Why you probably shouldn't use the second port on your OpenMesh OM5P Radio and embrace using an Ethernet Switch instead

I noticed quite a few teams recently are running into an issue that I’m all too familiar with and I promised a few folks I would post this. I suspect this post will unintentionally ruffle someones feathers for some reason but I hope it doesn’t. I hope teams are able to read it and figure out some of the issues they have been having.

The problem:
So, you’re connecting your RoboRIO to your OpenMesh OM5P and you have a LimeLight or LemonLumen or PhotonCam or Jetson or Pi or whatever and you are connecting it to the second port when…
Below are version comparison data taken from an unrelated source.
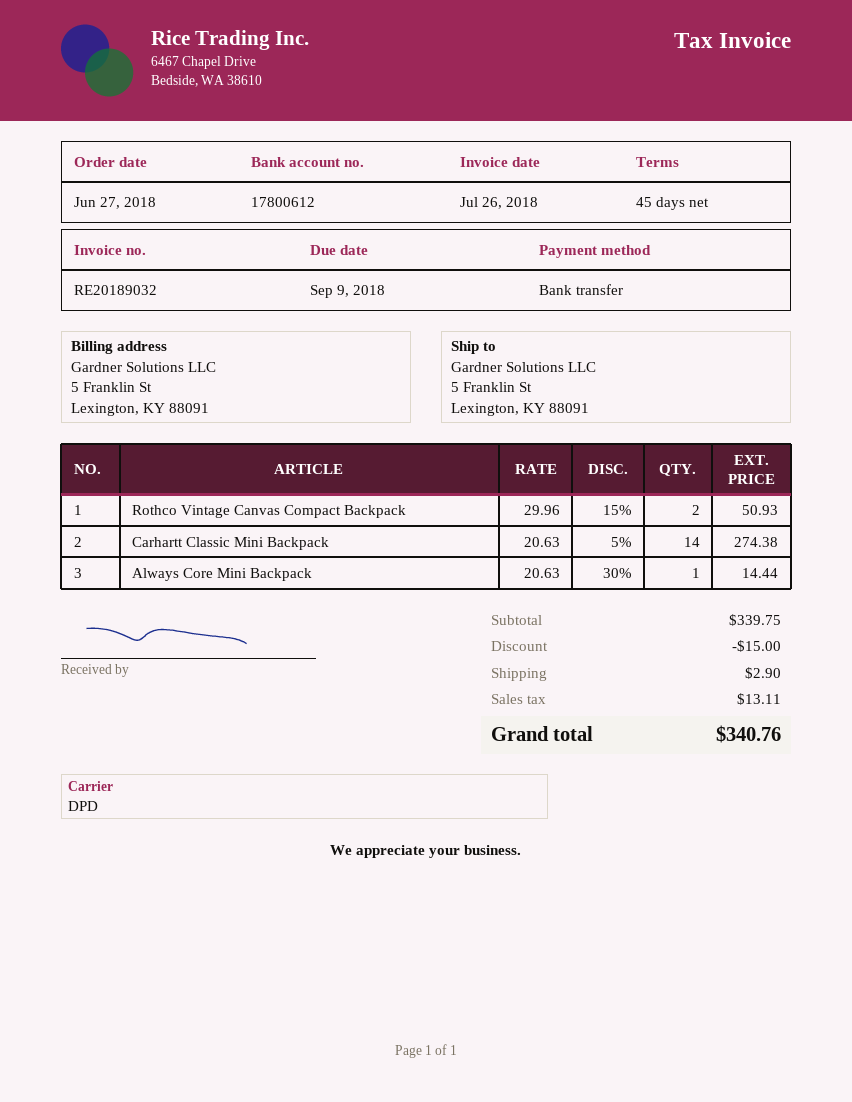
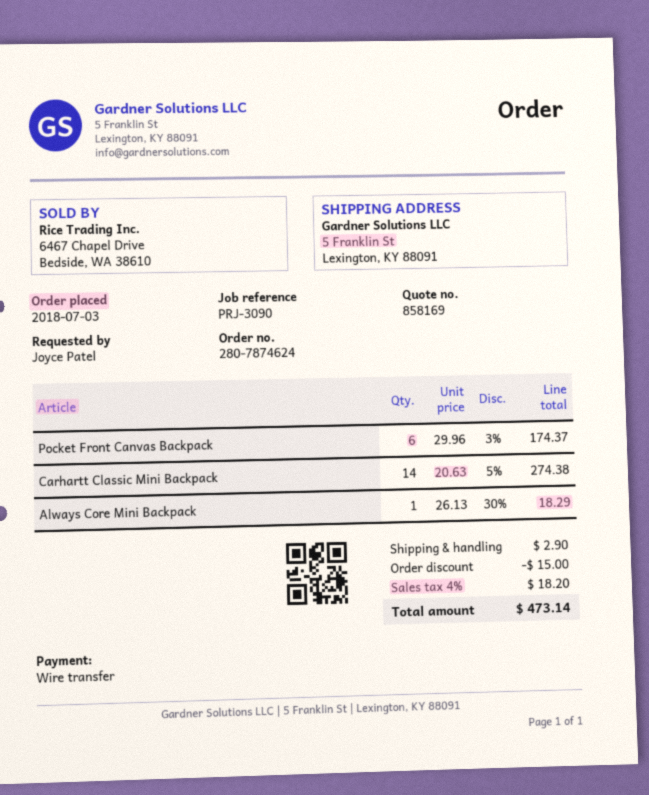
order date: 2018-06-27 -> 2018-07-03
Rothco Vintage Canvas Compact Backpack: 2 x 29.96 - 15% = 50.93 -> none
Always Core Mini Backpack: 1 x 20.63 - 30% = 14.44 -> 1 x 26.13 - 30% = 18.29
Pocket Front Canvas Backpack: none -> 6 x 29.96 - 3% = 174.37
tax: 13.11 -> 18.20
total: 340.76 -> 473.14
Sometimes, you boot up your 'bot and your co-processor just doesn’t connect. You check the radio and it’s up. You check the RoboRIO and it’s working. You then try running a ping command to your visionWidget and it doesn’t work. You verify it is powered but it just isn’t connected. Your next step is probably rebooting the robot, or unplugging a cable and replugging it, maybe replacing a cable. Sometimes that works… in fact, you probably blame the cable or blame a bad radio after you swap it to a new one.

2 or 3 matches later, it comes back. You dismiss it as gremlins and then swap another cable or something else and you keep scratching your head to the point of trepanning.

Note that some of these sections are “hidden” and you need to click the twisty to display them.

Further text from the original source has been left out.